Thanks! I do think we're mostly on the same page:

A small note: A std::future is not tied to a thread, it's intended to be a general vocabulary type... every std::future and std::promise is just basically a slightly-glorified shared_ptr< struct { T result; atomic_bool ready; > } > (plus a thread-safe get and set API, respectively). and can be used generally as an async result type whether that result is produced by a work stealing pool thread or something else. I don't have data on whether it's been adopted broadly in the field as such though, which would confirm/disconfirm its design and usability.

jcanizales commented 10 months ago

Yes the option of running on a thread pool / work stealing runtime instead of spinning up a thread per active object is a more modern and scalable implementation. For teaching I show a thread for familiarity, but try to use the word "conceptually" in there by saying "conceptually each object runs on its own thread." However, letting active objects move across threads has a usability tradeoff, in that we need to teach people not to hold locks across method calls, or otherwise depend on the thread ID, which isn't always visible so I wonder if it would be a long-term pain point.
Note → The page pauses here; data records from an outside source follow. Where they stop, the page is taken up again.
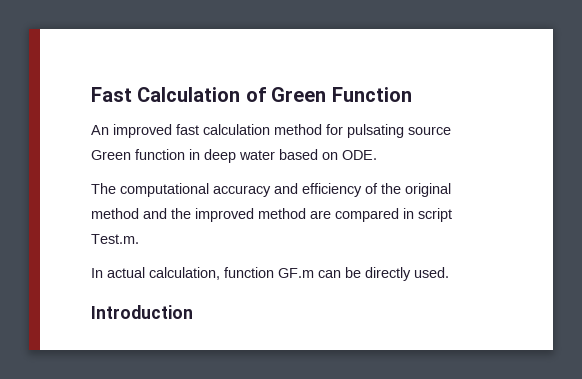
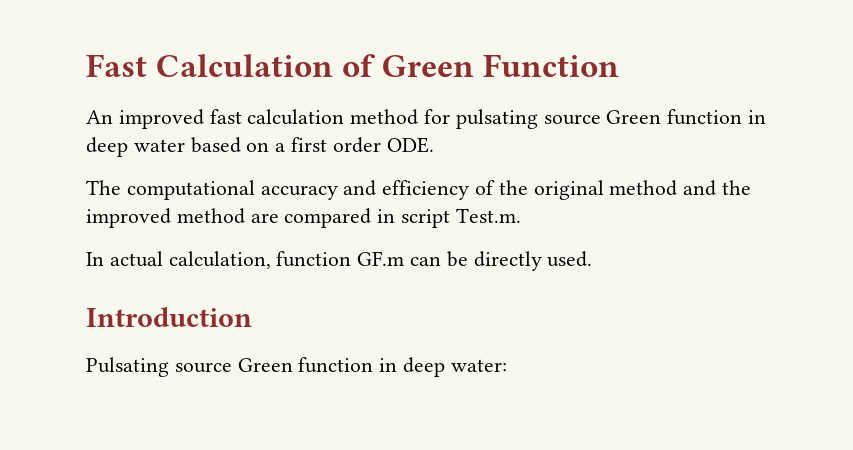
(338, 156) none -> [275,137,381,153] a first order
(193, 312) none -> [86,357,507,377] // Pulsating source Green function in deep water:

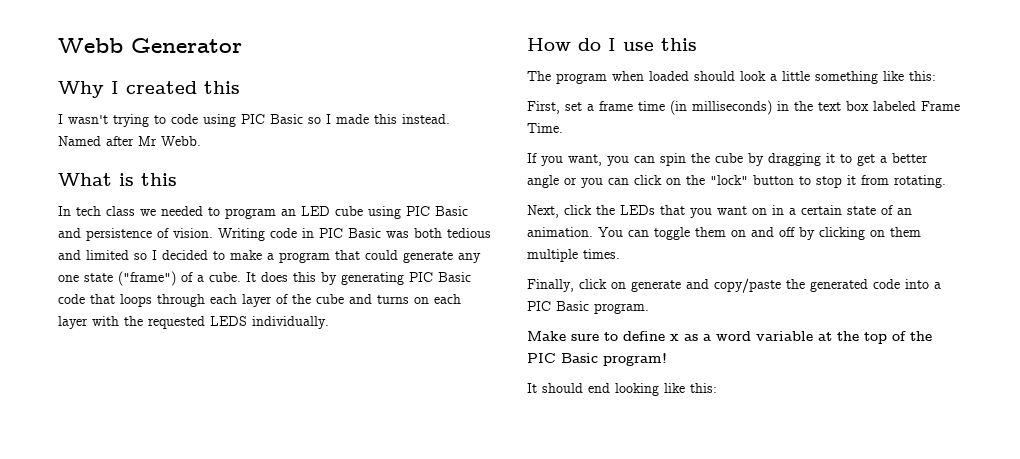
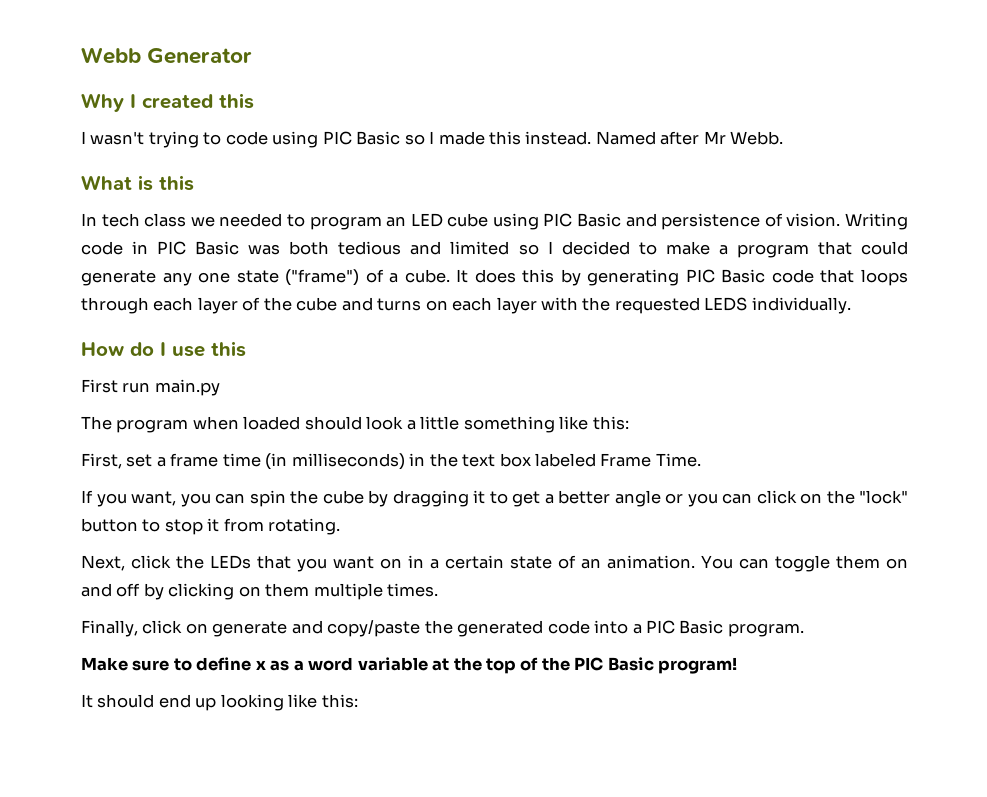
(697, 44) none -> [81,379,220,396] // First run main.py
(610, 388) none -> [195,697,217,711] up

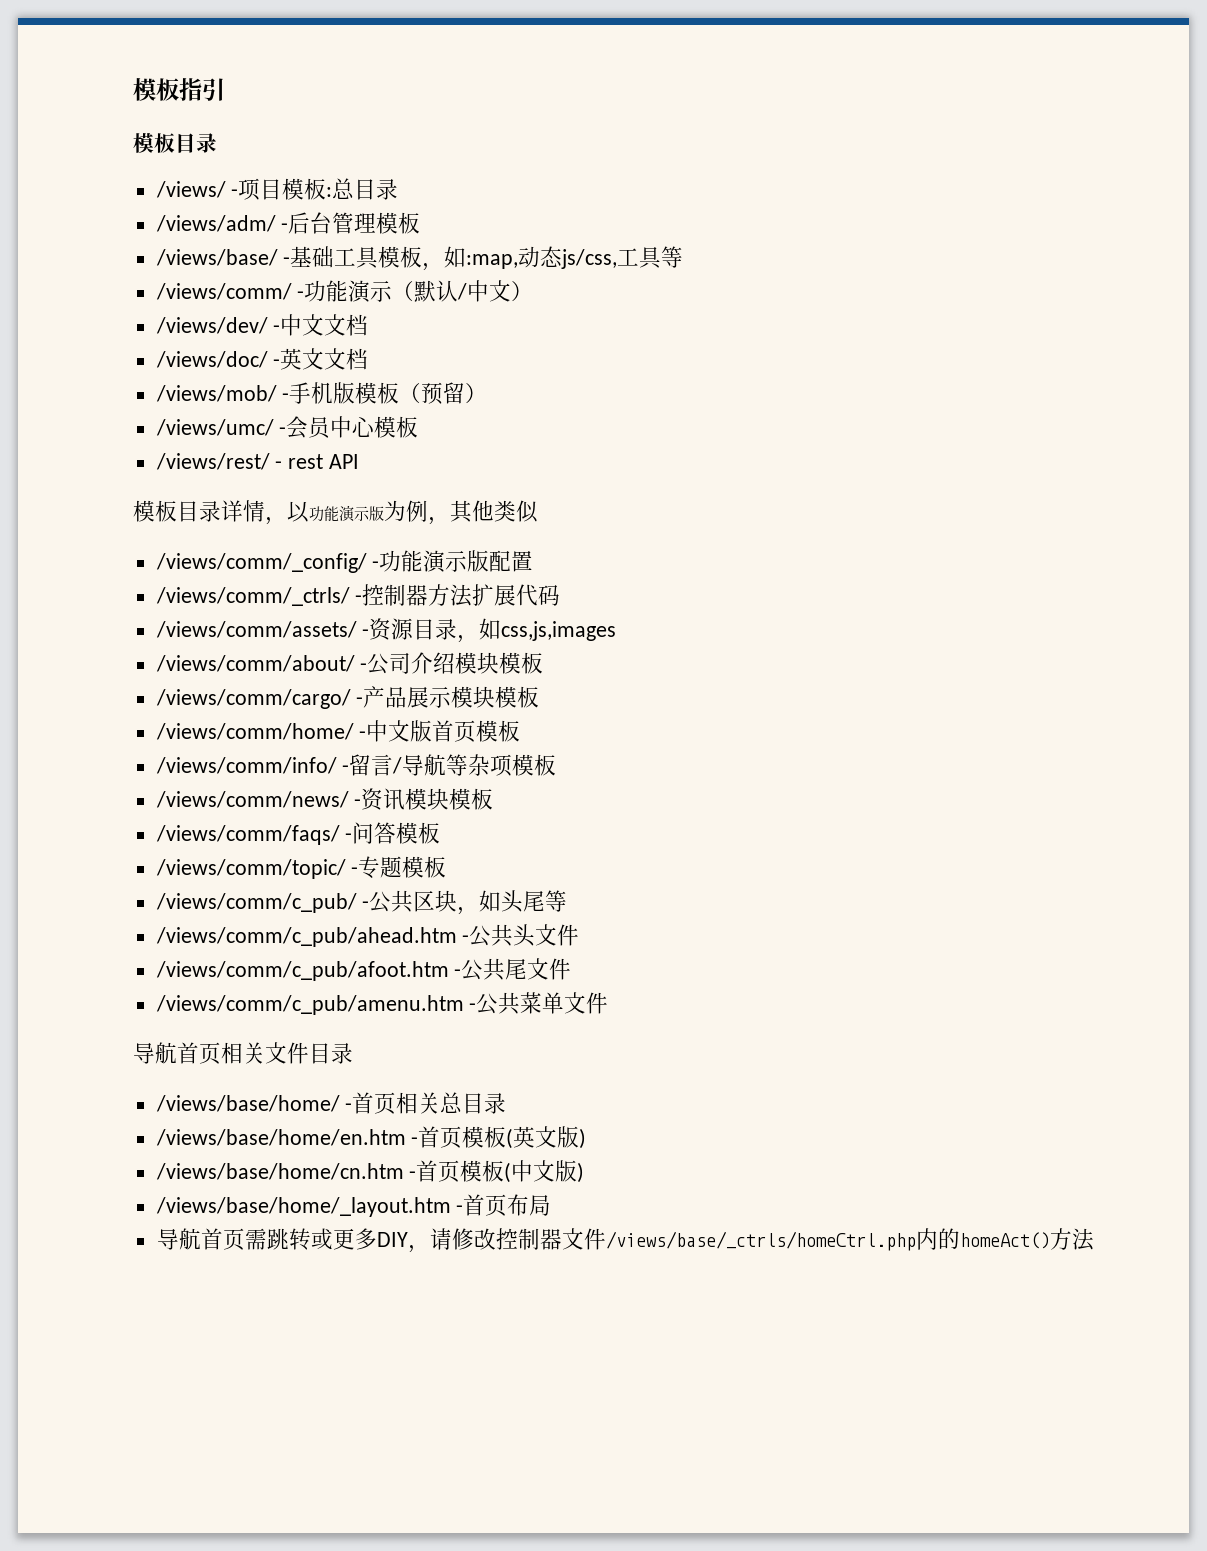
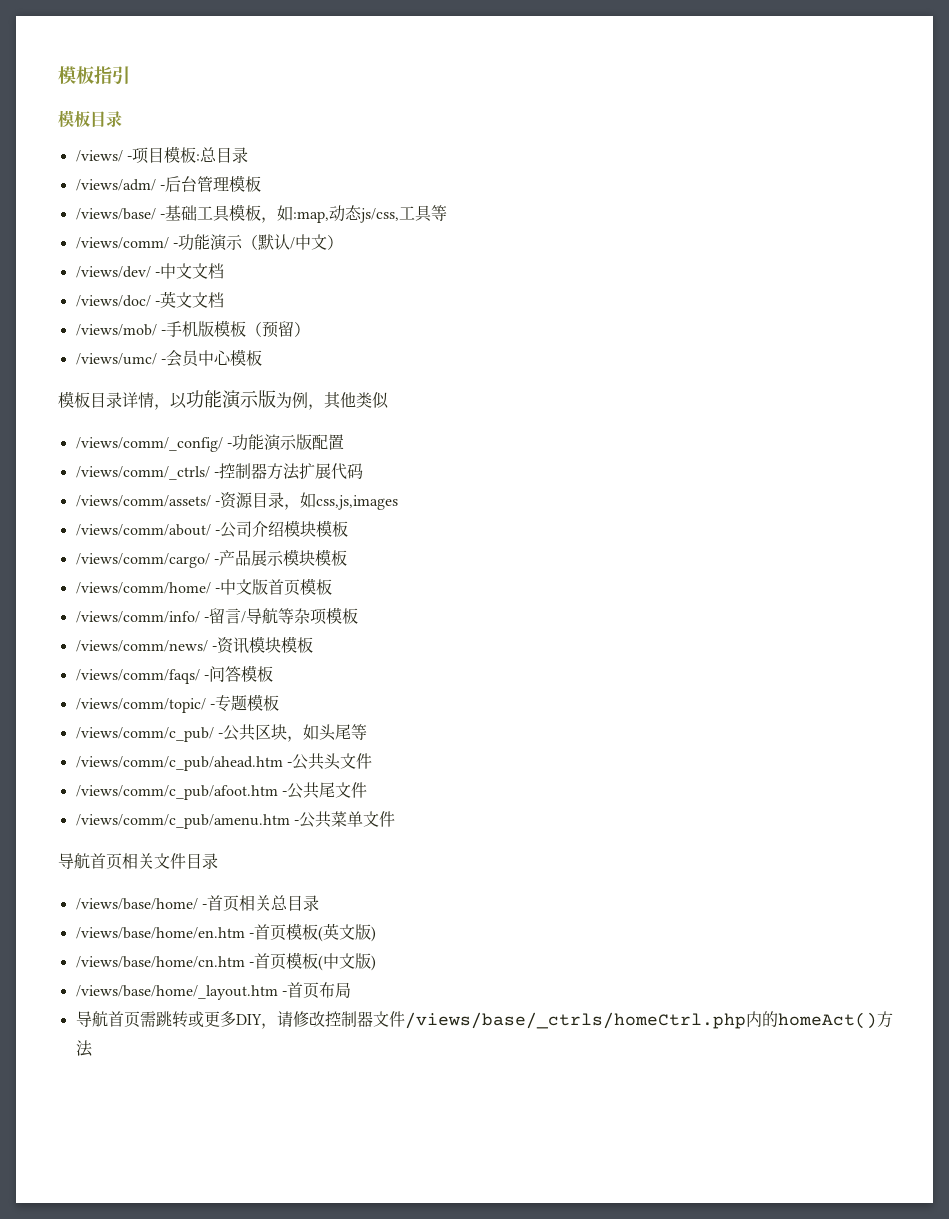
[155,453,360,470] // /views/rest/ - rest API -> (262, 358) none

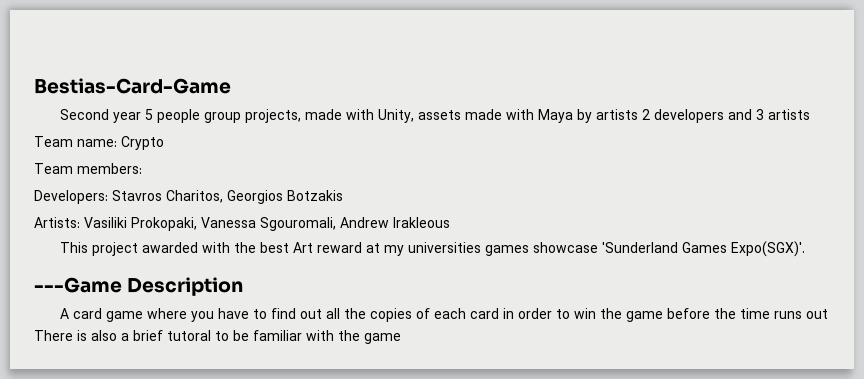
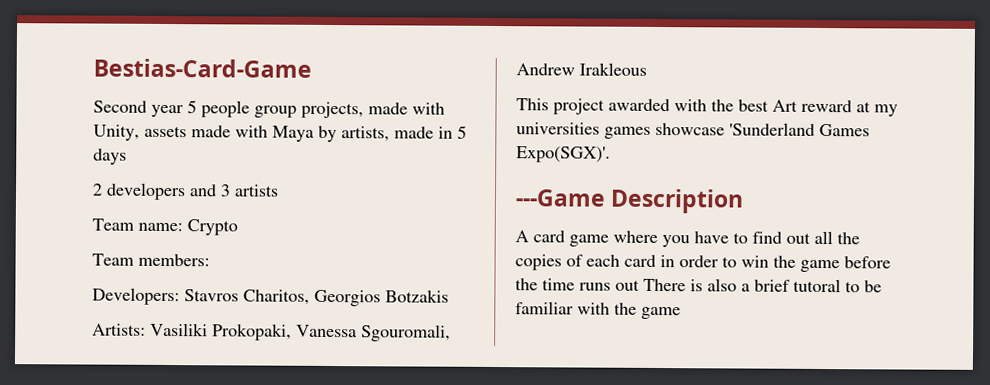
[596,109,639,120] artists -> [341,125,467,142] [93,148,127,165] artists, made in 5 days //

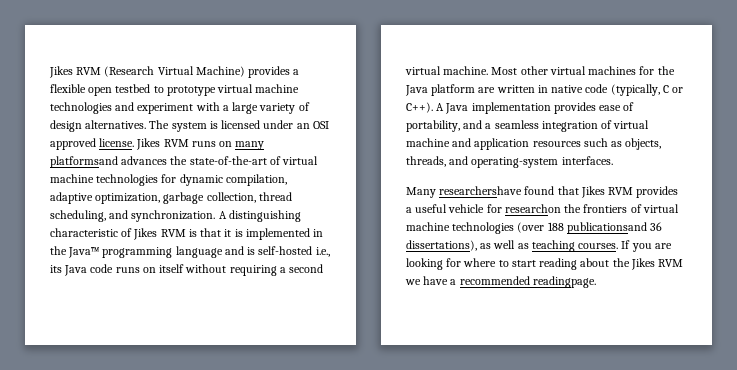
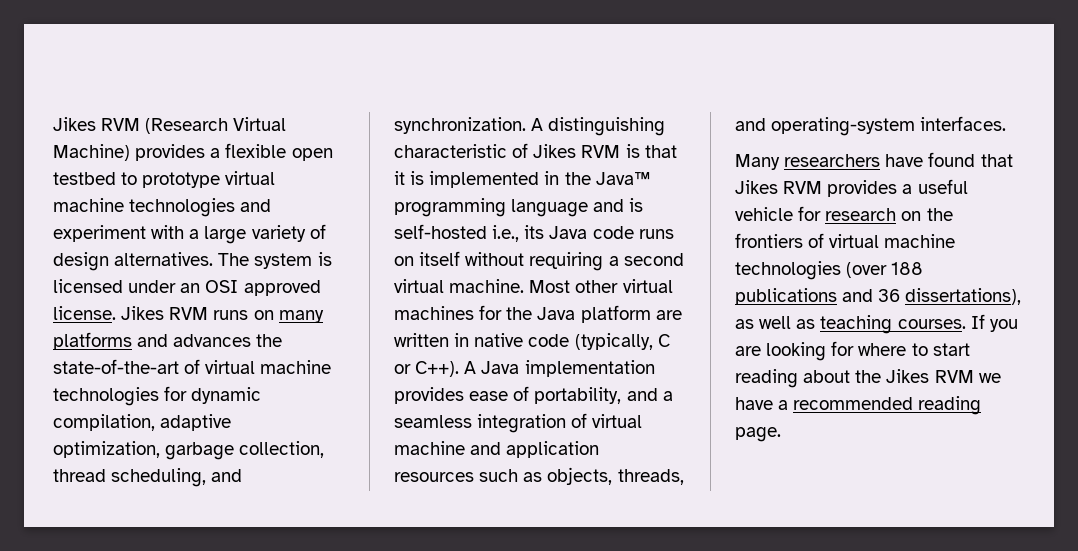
[50,156,118,168] platformsand -> [53,332,169,350] platforms and
[439,186,523,195] researchershave -> [784,154,924,167] researchers have
[504,204,561,213] researchon -> [825,208,922,221] research on
[566,222,647,234] publicationsand -> [735,288,874,305] publications and
[532,276,596,288] readingpage. -> [918,396,982,415] [735,427,781,442] reading page.

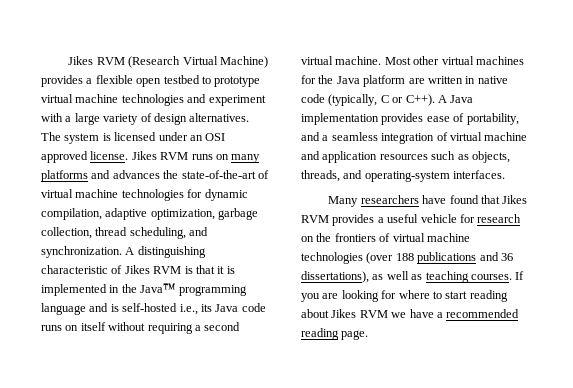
[855,370,882,383] the -> (329, 313) none

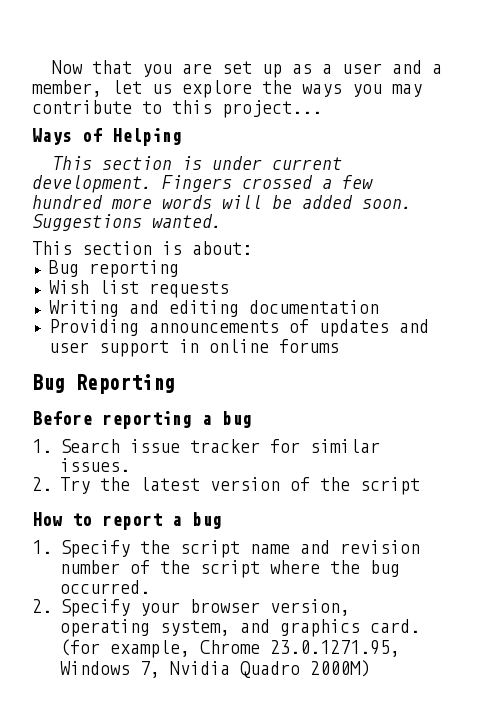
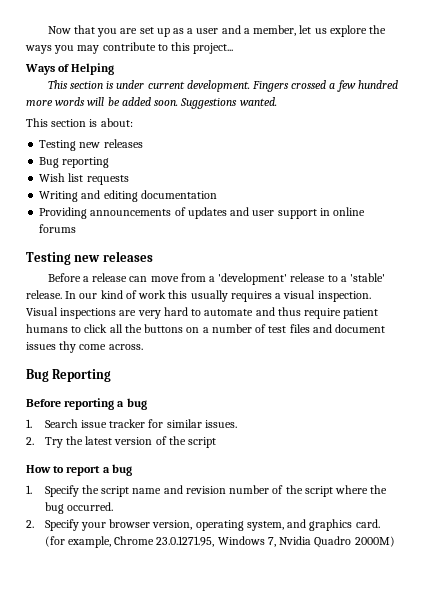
(252, 248) none -> [39,139,143,151] // Testing new releases
(339, 346) none -> [26,251,153,265] [47,273,386,285] [26,290,371,302] [26,307,379,319] [26,324,386,333] [26,341,143,353] // Testing new releases // Before a release can move from a 'development' release to a 'stable' release. In our kind of work this usually requires a visual inspection. Visual inspections are very hard to automate and thus require patient humans to click all the buttons on a number of test files and document issues thy come across.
This is very similar if not equivalent to how Chrome is written. When I started working on that codebase, I remember this was a very neat explanation of what to do and what not to do, and why (it's shorter than the table of contents suggests).

The Chromium classes end up with a good amount of boilerplate, but as explained in that doc it's for a very good reason. (You can probably find example classes by searching for one of the CHECK macros).

If cpp2's meta capabilities were able to encapsulate all that away into a library, that's a very important and notable set of guidelines that wouldn't need to be taught anymore, the resulting code would more succinctly express intent only, and the programmers wouldn't have to remember to do those rituals right.